26. Jul 2017 06:00 | Minimizing Returns Rate

Returns management is an important part of digital commerce. In the fashion industry, for example, returns are not uncommon. With a return rate of up to 50%*, this means that almost half of orders will be sent back in whole or in part. Even without knowing exact figures, we can still see that this results in huge costs. So it is no wonder that e-commerce managers go to great efforts to reduce the return rate. In this article, we show you how this can be done even before the purchase, as well as providing further useful information on this topic.

 

In this blog article, we will cover the following topics:

2 Main Reasons for Returns
Customer-Related Reasons for Returns
Retailer-Related Reasons for Returns
Shipping-Related Reasons for Returns

What Does a Return Actually Involve?

The Costs of an Online Shop Return

Preventing Returns in an Online Shop
Presenting the Product When Requirements Are Known
Determining Unknown Requirements

Make Returns Processing As Efficient As Possible

Carry Out Comprehensive Returns Checks

Our Conclusion: Take Proactive Measures

 

2 Main Reasons for Returns

There are a number of reasons why a customer would choose to return an order, which can be down to the customer, retailer or shipping provider.

 

Customer-Related Reasons for Returns

Customers are probably the biggest risk factor contributing to returns in an online shop. A study by ibi Research showed that 40% of online customers already expected to return some of the goods when placing the order. The highest return rate was seen in the clothing sector, with 25%. Similarly, a research from Bitkom revealed that every tenth online order is sent back, especially in the 14 to 29 age category. A consumer survey by PwC Germany showed that almost a third of online shoppers sometimes place orders and simply send them straight back. Consequently, there is an immense burden on returns management in the online shop. A customer’s reasons for returns are quite clear:

 

  • 62%: Item was not suitable
  • 39%: I did not like the item
  • 30%: Item defective or damaged
  • 30%: Item did not match the description
  • 20%: Ordered multiple versions to choose from
  • 7%: Wrong order
  • 5%: Delivery time too long
  • 2%: Better offer in a different online shop
  • 2%: Other

 

Retailer-Related Reasons for Returns

The reasons for complicated returns management in an online shop can also be down to the retailer themselves. Many retailers will offer short delivery times to encourage customers to buy, and when the actual delivery takes longer, the customers start to lose trust. Many send the goods back as soon as possible simply out of anger. It follows that accurate information on the delivery time improves returns management in the online shop.

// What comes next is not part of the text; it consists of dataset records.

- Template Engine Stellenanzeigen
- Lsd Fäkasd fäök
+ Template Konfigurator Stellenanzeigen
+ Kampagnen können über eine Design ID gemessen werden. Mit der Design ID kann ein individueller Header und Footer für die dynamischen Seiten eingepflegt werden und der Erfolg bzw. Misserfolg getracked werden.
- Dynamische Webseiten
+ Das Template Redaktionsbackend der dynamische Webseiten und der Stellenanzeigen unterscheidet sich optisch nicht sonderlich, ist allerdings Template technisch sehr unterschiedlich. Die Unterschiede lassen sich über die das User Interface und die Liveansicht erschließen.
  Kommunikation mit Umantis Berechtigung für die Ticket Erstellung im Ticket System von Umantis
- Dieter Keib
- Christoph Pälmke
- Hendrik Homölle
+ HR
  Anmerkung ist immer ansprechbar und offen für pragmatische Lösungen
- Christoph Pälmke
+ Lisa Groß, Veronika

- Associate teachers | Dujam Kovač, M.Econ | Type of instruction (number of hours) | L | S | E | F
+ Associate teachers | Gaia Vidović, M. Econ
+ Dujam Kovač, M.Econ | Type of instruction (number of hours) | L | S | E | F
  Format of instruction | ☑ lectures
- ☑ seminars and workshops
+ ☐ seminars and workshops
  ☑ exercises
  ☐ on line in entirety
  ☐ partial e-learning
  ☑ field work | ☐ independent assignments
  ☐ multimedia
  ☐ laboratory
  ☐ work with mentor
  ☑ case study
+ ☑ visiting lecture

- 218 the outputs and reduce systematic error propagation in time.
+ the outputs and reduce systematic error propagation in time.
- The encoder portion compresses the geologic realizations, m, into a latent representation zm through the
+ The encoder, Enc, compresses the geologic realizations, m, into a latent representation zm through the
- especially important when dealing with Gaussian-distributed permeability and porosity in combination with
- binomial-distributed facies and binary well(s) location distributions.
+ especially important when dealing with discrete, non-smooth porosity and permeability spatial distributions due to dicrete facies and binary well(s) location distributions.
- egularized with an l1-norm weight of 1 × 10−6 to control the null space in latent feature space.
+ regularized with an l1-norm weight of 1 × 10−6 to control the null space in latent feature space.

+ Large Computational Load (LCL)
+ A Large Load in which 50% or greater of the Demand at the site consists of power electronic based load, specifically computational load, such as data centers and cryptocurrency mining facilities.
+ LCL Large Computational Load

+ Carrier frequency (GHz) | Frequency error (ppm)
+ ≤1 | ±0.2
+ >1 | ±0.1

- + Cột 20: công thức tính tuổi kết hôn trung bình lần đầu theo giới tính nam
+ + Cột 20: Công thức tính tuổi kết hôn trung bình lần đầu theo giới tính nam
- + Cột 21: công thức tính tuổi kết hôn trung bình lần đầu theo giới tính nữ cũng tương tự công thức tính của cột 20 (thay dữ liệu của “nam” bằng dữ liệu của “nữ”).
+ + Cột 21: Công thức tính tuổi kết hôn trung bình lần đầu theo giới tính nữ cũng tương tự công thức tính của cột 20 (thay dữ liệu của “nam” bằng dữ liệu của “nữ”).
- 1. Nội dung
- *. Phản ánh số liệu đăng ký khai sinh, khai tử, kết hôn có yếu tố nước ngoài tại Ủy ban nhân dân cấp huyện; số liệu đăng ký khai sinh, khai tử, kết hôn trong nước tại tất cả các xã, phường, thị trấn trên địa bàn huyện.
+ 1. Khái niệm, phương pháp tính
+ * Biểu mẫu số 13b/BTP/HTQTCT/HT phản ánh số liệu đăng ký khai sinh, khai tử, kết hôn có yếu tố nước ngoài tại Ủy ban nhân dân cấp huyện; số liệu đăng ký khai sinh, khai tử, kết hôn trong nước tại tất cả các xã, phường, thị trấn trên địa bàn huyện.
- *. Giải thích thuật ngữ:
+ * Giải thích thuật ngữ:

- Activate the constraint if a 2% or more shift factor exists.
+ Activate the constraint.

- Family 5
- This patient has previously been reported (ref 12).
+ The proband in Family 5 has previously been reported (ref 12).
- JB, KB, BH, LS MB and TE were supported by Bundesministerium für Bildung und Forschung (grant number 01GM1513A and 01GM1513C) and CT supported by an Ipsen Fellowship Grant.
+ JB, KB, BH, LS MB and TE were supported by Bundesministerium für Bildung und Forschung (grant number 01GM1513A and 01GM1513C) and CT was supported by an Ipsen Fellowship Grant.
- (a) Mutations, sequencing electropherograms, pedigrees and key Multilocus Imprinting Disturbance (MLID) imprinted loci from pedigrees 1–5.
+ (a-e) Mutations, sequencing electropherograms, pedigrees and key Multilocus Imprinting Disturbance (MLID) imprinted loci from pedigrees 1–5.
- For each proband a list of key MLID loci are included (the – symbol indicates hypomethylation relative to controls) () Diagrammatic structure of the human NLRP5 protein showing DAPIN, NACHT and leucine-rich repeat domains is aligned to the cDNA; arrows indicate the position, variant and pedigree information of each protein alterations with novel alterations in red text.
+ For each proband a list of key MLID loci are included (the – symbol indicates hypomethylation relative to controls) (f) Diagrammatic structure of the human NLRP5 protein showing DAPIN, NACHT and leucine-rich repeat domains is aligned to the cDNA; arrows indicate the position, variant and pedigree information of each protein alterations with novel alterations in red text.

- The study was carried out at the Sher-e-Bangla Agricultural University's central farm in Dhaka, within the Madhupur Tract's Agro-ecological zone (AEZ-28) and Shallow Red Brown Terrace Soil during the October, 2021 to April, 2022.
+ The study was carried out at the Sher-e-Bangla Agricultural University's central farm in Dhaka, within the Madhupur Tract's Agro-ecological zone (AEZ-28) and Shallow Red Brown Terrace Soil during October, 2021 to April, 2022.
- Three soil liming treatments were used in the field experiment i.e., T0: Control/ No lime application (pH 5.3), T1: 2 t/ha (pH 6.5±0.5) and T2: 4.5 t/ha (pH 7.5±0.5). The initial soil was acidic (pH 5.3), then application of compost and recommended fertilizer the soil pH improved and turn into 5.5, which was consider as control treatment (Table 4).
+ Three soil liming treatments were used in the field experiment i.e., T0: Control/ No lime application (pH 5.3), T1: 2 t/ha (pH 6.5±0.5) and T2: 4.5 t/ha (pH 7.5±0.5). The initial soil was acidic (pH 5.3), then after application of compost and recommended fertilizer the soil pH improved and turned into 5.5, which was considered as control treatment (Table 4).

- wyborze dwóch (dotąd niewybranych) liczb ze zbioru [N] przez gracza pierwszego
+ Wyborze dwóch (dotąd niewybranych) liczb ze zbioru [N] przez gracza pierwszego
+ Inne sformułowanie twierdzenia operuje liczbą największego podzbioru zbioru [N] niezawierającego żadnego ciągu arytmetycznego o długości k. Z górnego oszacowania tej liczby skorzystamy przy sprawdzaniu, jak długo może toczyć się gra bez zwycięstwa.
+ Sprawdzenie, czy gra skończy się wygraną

Retailers who deliver their goods in contaminated packaging increase the return rate. The same applies for poorly packaged goods, which lead the customer to doubt the seriousness of the dealer. Introducing after-sales support in an online shop establishes effective returns management. Customers who are not immediately satisfied with a product can simply phone up and questions can be answered in only a few minutes.

Online shops without after-sales support run the risk that the customer will exercise their right of revocation. Retailers who use a rating system benefit from an exchange of opinions between their customers. The reviews of individual products help the customer to buy the right product in the first place. Inaccurate product descriptions or incorrect product images indicate an urgent need to improve return management in the online shop. The most common retailer-related reasons for returns at a glance:

  • Incorrect information on the delivery time
  • Poorly packaged goods
  • Lack of after-sales support
  • Incorrect product description
  • Lack of quality assurance
  • No rating system

The number of retailer-related returns can be reduced using relatively simple measures. It is therefore all the more important that online shops consider this as soon as possible.

 

Shipping-Related Reasons for Returns

If the shipping provider makes a mistake, the customer does not receive their goods. Occasionally, the goods accidentally remain at the distribution center. Items may be dropped accidentally and goods damaged by employees. Trivial circumstances, such as missing delivery notifications, can sometimes also be the reason for a return. The reasons for returns to an online shop caused by the shipping provider at a glance:

  • Accidental damage
  • Goods not delivered
  • Delivery notification lost

 

What Does a Return Actually Involve?

The sequence of returns management in an online shop is always the same. A customer buys a product but decides not to keep it. They exercise their right of revocation and send the product back. Then, the store operator transfers the money back or sends the customer another product. Here, the store operator may ask that the customer cover the shipping costs, but personnel and process costs are covered by the operator themselves. Once the goods have been received in the online shop, they must be examined for any damage. Finally, the goods are either repackaged and returned to the goods cycle, or they are discarded.

 

The Costs of an Online Shop Return

Over 30% of shop owners do not know how much the average return costs. The returns management of an online shop may be a huge cost factor, but it is comparatively easy to monitor. Each free online shop return costs the store operator on average around $40*, which should be reduced with the introduction of returns management. This is because in addition to the

  • Postage and packaging costs, there are also
  • The costs of processing and re-entering items as well as
  • Costs resulting from the loss in value or, in the worst cases,
  • Costs of destruction if the product cannot be resold. There are also
  • Missed sales and
  • Capital tied up due to time differences.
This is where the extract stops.